Сегодня днем я сообщил ей диагноз. Элис расплакалась. С первого проявления симптомов прошел не один месяц. Она обращалась к десятку врачей, многие из них говорили, что болезнь у нее в голове. Но моя работа – верить обратившимся ко мне пациентам, брать не сходящиеся фрагменты и складывать головоломку.
Телеконкурс прервало новостное сообщение. Огромный анонс, тревожные цвета. Сначала никто из нас не обратил на это внимания. Мы были поглощены обрядом над пиццей. Раскатывалось тесто. Накладывались слои сыра и соуса. Детей укоряли в неумеренности по части начинки.
– Я не инженер, – сказал я, – но ни один круг такого веса не выдержит.
Вэлли принялся рассказывать, что выучил за день: Фредерик Дуглас был рабом-вольноотпущенником.
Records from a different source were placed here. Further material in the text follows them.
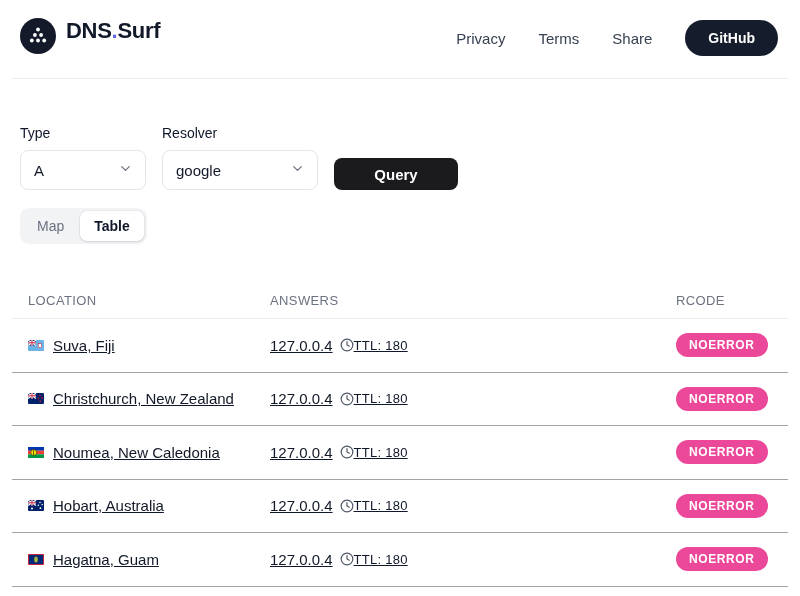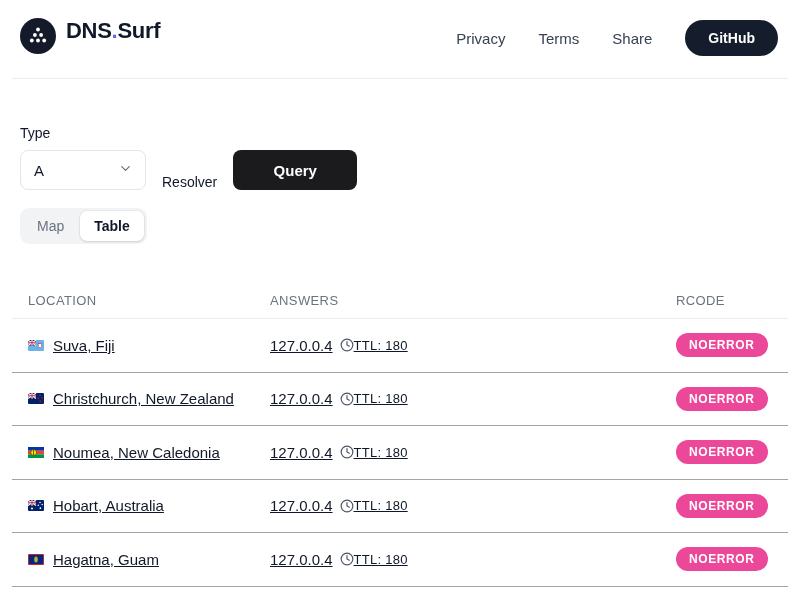--- a/index.html
+++ b/index.html
@@ -127,6 +127,14 @@
     </div>
     <div class="field">
       <label>Resolver</label>
+      <div class="select resolver">
+        <span>google</span>
+        <span>
+          <svg width="15" height="15" viewBox="0 0 24 24" fill="none" stroke="#6b7280" stroke-width="2" stroke-linecap="round" stroke-linejoin="round">
+              <path d="M6 9l6 6 6-6"></path>
+            </svg>
+        </span>
+      </div>
     </div>
     <button class="query-btn">Query</button>
   </div>

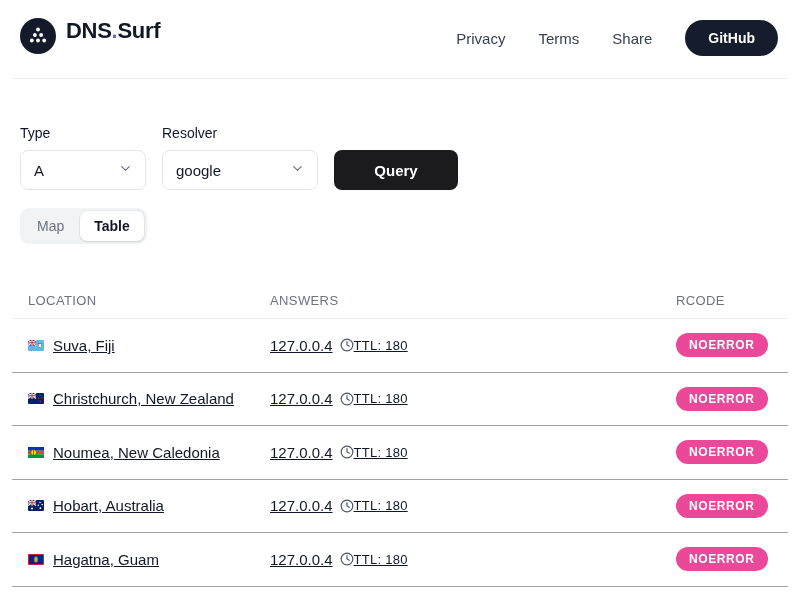--- a/index.html
+++ b/index.html
@@ -44,7 +44,7 @@
   .select.type { width:126px; }
   .select.resolver { width:156px; }
   .query-btn {
-    height:40px; width:124px; flex:none;
+    height:32px; width:124px; flex:none;
     background:#1b1b1e; color:#fff; border:none; border-radius:8px;
     font-size:15px; font-weight:700; cursor:pointer; font-family:inherit;
   }

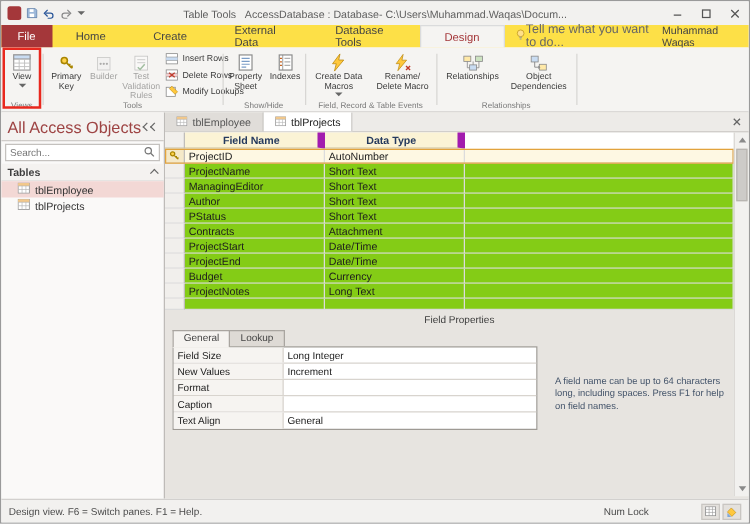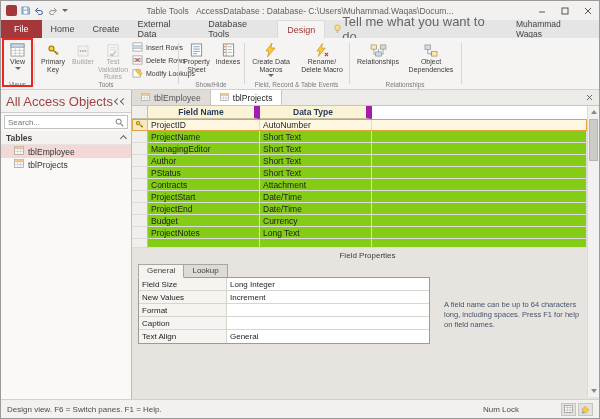--- a/index.html
+++ b/index.html
@@ -18,7 +18,7 @@
   .win-btn { width:23px; height:19px; display:flex; align-items:center; justify-content:center; }
 
   
-  .tabrow { position:absolute; top:19px; left:0; width:100%; height:18px; background:#e5e5e5; display:flex; align-items:stretch; font-size:9px; }
+  .tabrow { position:absolute; top:19px; left:0; width:100%; height:18px; background:#fde047; display:flex; align-items:stretch; font-size:9px; }
   .rtab { padding:0 9px; display:flex; align-items:center; color:#444; cursor:default; }
   .rtab.file { background:#A4373A; color:#fff; padding:0 13px; }
   .rtab.active { color:#A4373A; background:#F5F4F2; border:1px solid #DADBDC; border-bottom:none; }

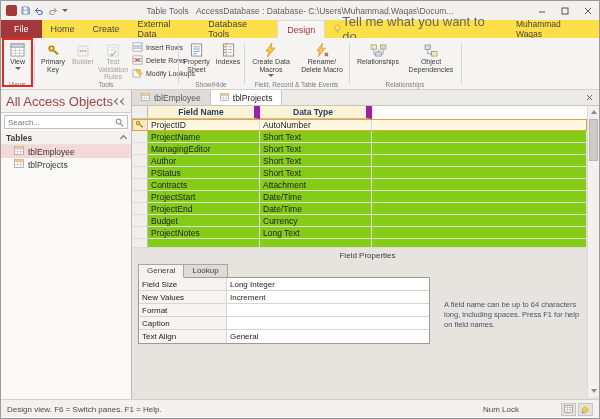--- a/index.html
+++ b/index.html
@@ -19,7 +19,7 @@
 
   
   .tabrow { position:absolute; top:19px; left:0; width:100%; height:18px; background:#fde047; display:flex; align-items:stretch; font-size:9px; }
-  .rtab { padding:0 9px; display:flex; align-items:center; color:#444; cursor:default; }
+  .rtab { padding:0 19px; display:flex; align-items:center; color:#444; cursor:default; }
   .rtab.file { background:#A4373A; color:#fff; padding:0 13px; }
   .rtab.active { color:#A4373A; background:#F5F4F2; border:1px solid #DADBDC; border-bottom:none; }
   .tellme { display:flex; align-items:center; gap:0; color:#666; padding:0 8px; font-size:13px; }

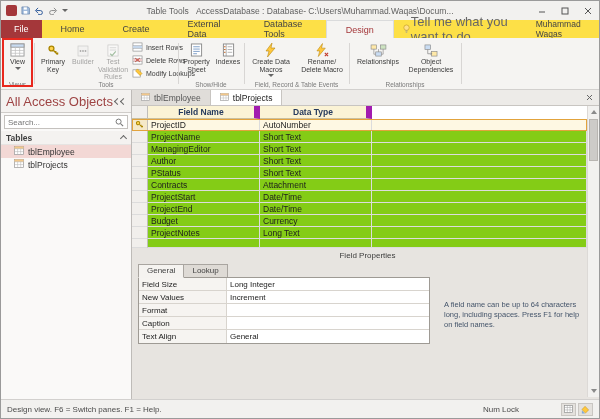--- a/index.html
+++ b/index.html
@@ -22,7 +22,7 @@
   .rtab { padding:0 19px; display:flex; align-items:center; color:#444; cursor:default; }
   .rtab.file { background:#A4373A; color:#fff; padding:0 13px; }
   .rtab.active { color:#A4373A; background:#F5F4F2; border:1px solid #DADBDC; border-bottom:none; }
-  .tellme { display:flex; align-items:center; gap:0; color:#666; padding:0 8px; font-size:13px; }
+  .tellme { display:flex; align-items:center; gap:0; color:#666; padding:0 8px; font-size:10px; }
   .user-name { margin-left:auto; padding-right:12px; display:flex; align-items:center; color:#444; font-size:8.5px; }
 
   

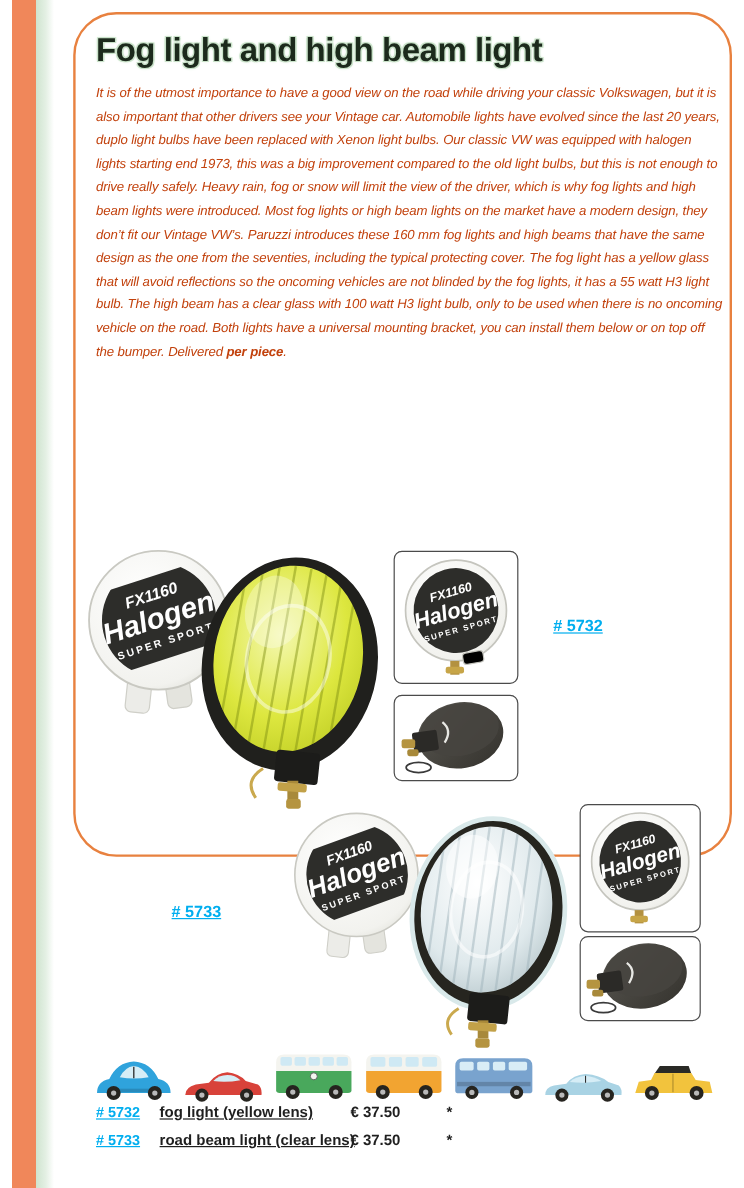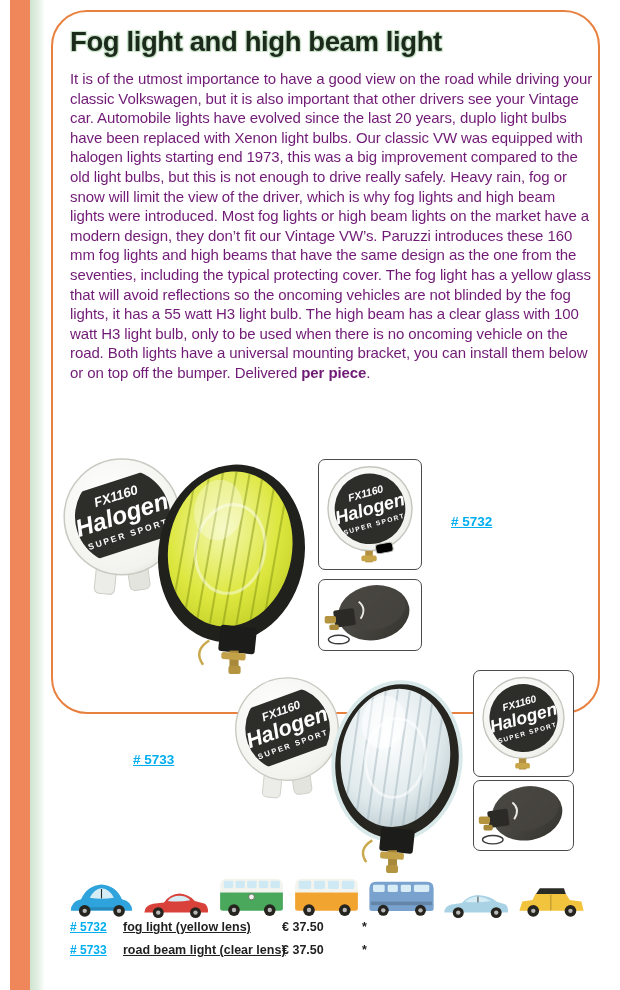--- a/index.html
+++ b/index.html
@@ -9,7 +9,7 @@
   .stripe-orange{left:10px;top:0;width:20px;height:990px;background:#F0875A;}
   .stripe-green{left:30px;top:0;width:15px;height:990px;
         background:linear-gradient(90deg,#cfe4cf 0%,#e4f0e4 55%,#ffffff 100%);}
-  .card{left:51px;top:10px;width:549px;height:704px;background:#fff;
+  .card{left:61px;top:10px;width:549px;height:704px;background:#fff;
         border:2.5px solid #E8813F;border-radius:36px;box-sizing:border-box;}
   .title{left:17px;top:14px;font-size:27.5px;font-weight:bold;letter-spacing:-0.4px;
         color:#1c2a1c;

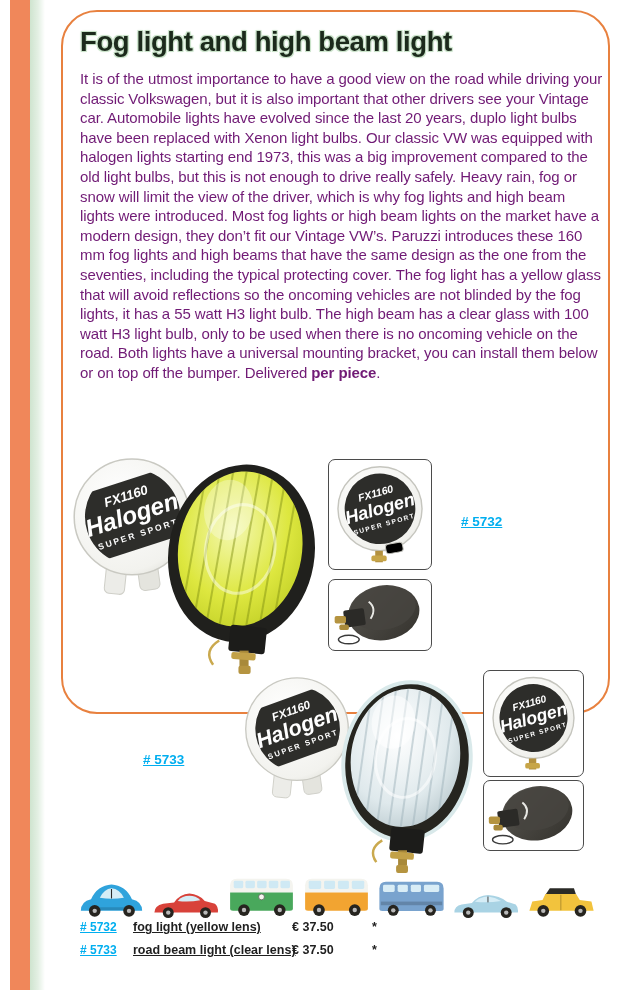--- a/index.html
+++ b/index.html
@@ -15,8 +15,8 @@
         color:#1c2a1c;
         text-shadow:1px 1px 0 #c9e2c9,-1px -1px 0 #c9e2c9,1px -1px 0 #c9e2c9,
                     -1px 1px 0 #c9e2c9,0 0 3px #c9e2c9;}
-  .bodytext{left:17px;top:57px;width:523px;font-size:15px;line-height:19.6px;
-        color:#701a75;letter-spacing:-0.1px;}
+  .bodytext{left:17px;top:57px;width:523px;font-size:11px;line-height:19.6px;
+        color:#c2410c;letter-spacing:-0.1px;font-style:italic;}
   .bodytext b{font-weight:bold;}
   .plink{font-size:13.5px;font-weight:bold;color:#00AEEF;text-decoration:underline;
         cursor:pointer;}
Джордж Вашингтон Карвер изобрел арахис.
– Вряд ли изобрел, – заметила Фрэн.
– Открыл?
– Думаю, тебе стоит заглянуть в тетрадь, – посоветовал я, допив пиво и потянувшись за новой бутылкой.
Фрэн спохватилась первая. Обернулась к телевизору, а там вместо ехидных ведущих и азартных участников показывали трансляцию какого-то митинга. Камера дрожала.
– Что такое? – спросила она.
Мы все стали смотреть. На экране была съемка какого-то политического собрания в Лос-Анджелесе. Мы видели кадры с толпой, красно-бело-синие знамена на стенах. Кандидат в президенты произносил речь на сцене. Звука не было: дети привыкли, пока крутят рекламу, убирать звук, предоставляя актерам восхвалять товар пантомимой. У нас на глазах политик вздрогнул и качнулся назад. За его спиной двое агентов Секретной службы достали оружие.